И каждый должен отдавать ему себя целиком, чтобы завтра оно вернуло тебе сторицей за твой труд в виде зарплаты, социальных выплат, пенсии, наконец, уверенности в завтрашнем дне и т.д. Но чтобы добиться этого, надо работать с людьми. Без формализма. Надо чаще бывать в коллективах нашим командирам.

– Возможно, руководителям подразделений не хватает соответствующих знаний?

– Этим мы, кстати, и займемся сегодня в рамках Совета главных инженеров. Проведем "мозговой штурм" с главными инженерами дорог и дирекций в Корпоративном университете. Более плотно погрузимся в смысл самого процесса, изучим, как создаются проекты, что для этого надо сделать.

– В компании большое внимание уделяется и ресурсосбережению. Какие результаты ожидаете в этом году и как оцениваете их динамику за последние годы? И вообще, не достигли ли предела в этой сфере?

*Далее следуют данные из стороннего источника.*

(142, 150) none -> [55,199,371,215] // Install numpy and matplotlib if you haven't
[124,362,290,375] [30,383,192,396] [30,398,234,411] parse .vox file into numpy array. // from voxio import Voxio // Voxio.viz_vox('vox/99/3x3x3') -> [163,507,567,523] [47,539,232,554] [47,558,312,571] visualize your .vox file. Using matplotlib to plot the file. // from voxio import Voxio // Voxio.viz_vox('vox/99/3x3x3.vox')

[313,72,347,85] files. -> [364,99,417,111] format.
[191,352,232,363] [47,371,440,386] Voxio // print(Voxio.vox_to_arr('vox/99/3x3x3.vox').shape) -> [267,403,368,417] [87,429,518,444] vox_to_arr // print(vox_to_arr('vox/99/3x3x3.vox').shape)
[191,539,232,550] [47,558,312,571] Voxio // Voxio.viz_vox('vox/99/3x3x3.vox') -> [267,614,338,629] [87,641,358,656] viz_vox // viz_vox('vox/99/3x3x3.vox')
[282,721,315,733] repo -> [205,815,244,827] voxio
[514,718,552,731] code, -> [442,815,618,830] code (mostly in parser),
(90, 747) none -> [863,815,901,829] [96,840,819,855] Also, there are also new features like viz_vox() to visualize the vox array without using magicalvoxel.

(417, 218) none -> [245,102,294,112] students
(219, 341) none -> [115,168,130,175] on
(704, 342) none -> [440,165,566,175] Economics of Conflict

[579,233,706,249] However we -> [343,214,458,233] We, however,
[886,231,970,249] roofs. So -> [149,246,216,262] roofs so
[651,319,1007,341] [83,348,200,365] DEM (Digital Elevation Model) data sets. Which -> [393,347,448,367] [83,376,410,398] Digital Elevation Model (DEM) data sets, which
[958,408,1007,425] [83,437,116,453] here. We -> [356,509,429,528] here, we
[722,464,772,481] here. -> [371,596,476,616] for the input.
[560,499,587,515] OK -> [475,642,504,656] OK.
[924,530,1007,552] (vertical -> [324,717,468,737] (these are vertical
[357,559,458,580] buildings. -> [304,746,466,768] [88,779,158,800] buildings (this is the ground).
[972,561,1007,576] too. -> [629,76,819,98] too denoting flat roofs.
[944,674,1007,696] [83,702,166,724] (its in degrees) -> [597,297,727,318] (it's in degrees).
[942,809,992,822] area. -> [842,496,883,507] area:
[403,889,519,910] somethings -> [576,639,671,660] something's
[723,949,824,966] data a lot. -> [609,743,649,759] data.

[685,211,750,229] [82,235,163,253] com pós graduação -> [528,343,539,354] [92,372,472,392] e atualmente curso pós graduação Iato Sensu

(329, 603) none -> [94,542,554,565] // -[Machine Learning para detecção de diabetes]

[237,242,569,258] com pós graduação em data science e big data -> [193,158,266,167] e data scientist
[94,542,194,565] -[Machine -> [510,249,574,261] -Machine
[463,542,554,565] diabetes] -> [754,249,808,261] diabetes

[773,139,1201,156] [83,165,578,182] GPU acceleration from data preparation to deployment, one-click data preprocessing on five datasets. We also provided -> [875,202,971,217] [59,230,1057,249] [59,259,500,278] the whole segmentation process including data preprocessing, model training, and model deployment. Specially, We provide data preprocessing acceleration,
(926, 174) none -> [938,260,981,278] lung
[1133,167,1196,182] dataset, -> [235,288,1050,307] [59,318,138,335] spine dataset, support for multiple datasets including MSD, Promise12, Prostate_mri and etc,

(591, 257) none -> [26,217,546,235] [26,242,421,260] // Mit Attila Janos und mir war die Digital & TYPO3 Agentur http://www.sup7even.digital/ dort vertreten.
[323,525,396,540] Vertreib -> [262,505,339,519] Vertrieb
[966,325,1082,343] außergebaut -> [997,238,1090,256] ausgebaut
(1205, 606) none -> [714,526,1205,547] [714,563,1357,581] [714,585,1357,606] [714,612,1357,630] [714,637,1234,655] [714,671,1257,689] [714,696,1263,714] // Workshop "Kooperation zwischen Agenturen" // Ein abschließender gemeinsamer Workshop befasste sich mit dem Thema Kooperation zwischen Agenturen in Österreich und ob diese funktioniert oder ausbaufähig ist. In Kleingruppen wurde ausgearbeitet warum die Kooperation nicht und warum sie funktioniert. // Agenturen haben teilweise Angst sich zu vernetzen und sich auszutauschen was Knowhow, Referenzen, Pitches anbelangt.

– Действительно, с каждым годом все труднее добиваться, например, снижения удельных расходов энергоресурсов на тягу поездов. Поэтому не случайно этот наш показатель остается одним из самых низких в мире. Однако резервы есть. Филиалы компании взяли на себя обязательства сэкономить в этом году топливно-энергетических ресурсов более чем на 2 млрд руб. В этом году мы продолжим модернизацию устаревших котельных, актуализируем программу перевода дизельных котельных на другие виды топлива. А там, где это экономически выгодно, – на возобновляемые источники энергии, такие как тепловые насосы, солнечные коллекторы, пеллетное топливо.

Отмечу также проект по организации движения поездов в нечетном направлении с Востока на Запад по Транссибу с отключенной группой тяговых двигателей. Сегодня все локомотивы, которые возвращаются в этом направлении порожняком, идут с полной тягой. В случае успешной реализации проекта компания сэкономит в год около 150 млн руб. Есть и другие проблемные точки. Так, мы до сих пор теряем очень много энергии на тягу поездов. Решение может быть не простым, но эффект, который мы получим, того стоит.

– Какие эффекты приносит проводимая под вашим началом масштабная работа по стандартизации?

– Это интереснейшая работа, особенно когда понимаешь, что только одна цифра зачастую может принести миллиардный эффект. Но для нее нужна и доказательная база. Вот, например, 0,7 м/с2. Это норматив непогашенного ускорения при движении пассажирского поезда, который использовался еще со времен Л.М. Кагановича. Возникло сомнение: а сегодня он соответствует условиям эксплуатации? И после исследований, которые мы проводили совместно с Центром подготовки космонавтов им. Ю.А. Гагарина, он превратился в 0,9 м/с2. А, скажем, для поездов "Ласточка" это уже 1 м/с2, для вагонов "Тальго" и локомотива ЭП20 – 1,1 м/с2. И это означает, что мы можем поднимать скорость пассажирских поездов без многомиллиардных вложений в инфраструктуру, и мы это раньше активно делали для того, чтобы обеспечить непогашенное ускорение не более 0,7 м/с2. Таких примеров, когда изменение норматива приводило к серьезным эффектам, можно привести десятки.

– Кстати, такая работа в основном проводится в рамках НП "ОПЖТ". И то, что делается на его площадке, поражает своей масштабностью. В чем феномен этого объединения?

– Да, подобного объединения в России больше нет, хотя создано немало профессиональных союзов и ассоциаций. Но в данном случае железнодорожная отрасль вобрала в себя и машиностроение, и науку, и металлургию, и, конечно же, инфраструктурную компанию и операторов в одном лице. В объединении 174 предприятия, с нами сотрудничают и много иностранных коллег. Эта площадка не обременена какими-то административными ресурсами, люди там могут свободно высказываться, а решения принимаются коллегиально, причем по самым сложным вопросам. Этим она мне и нравится.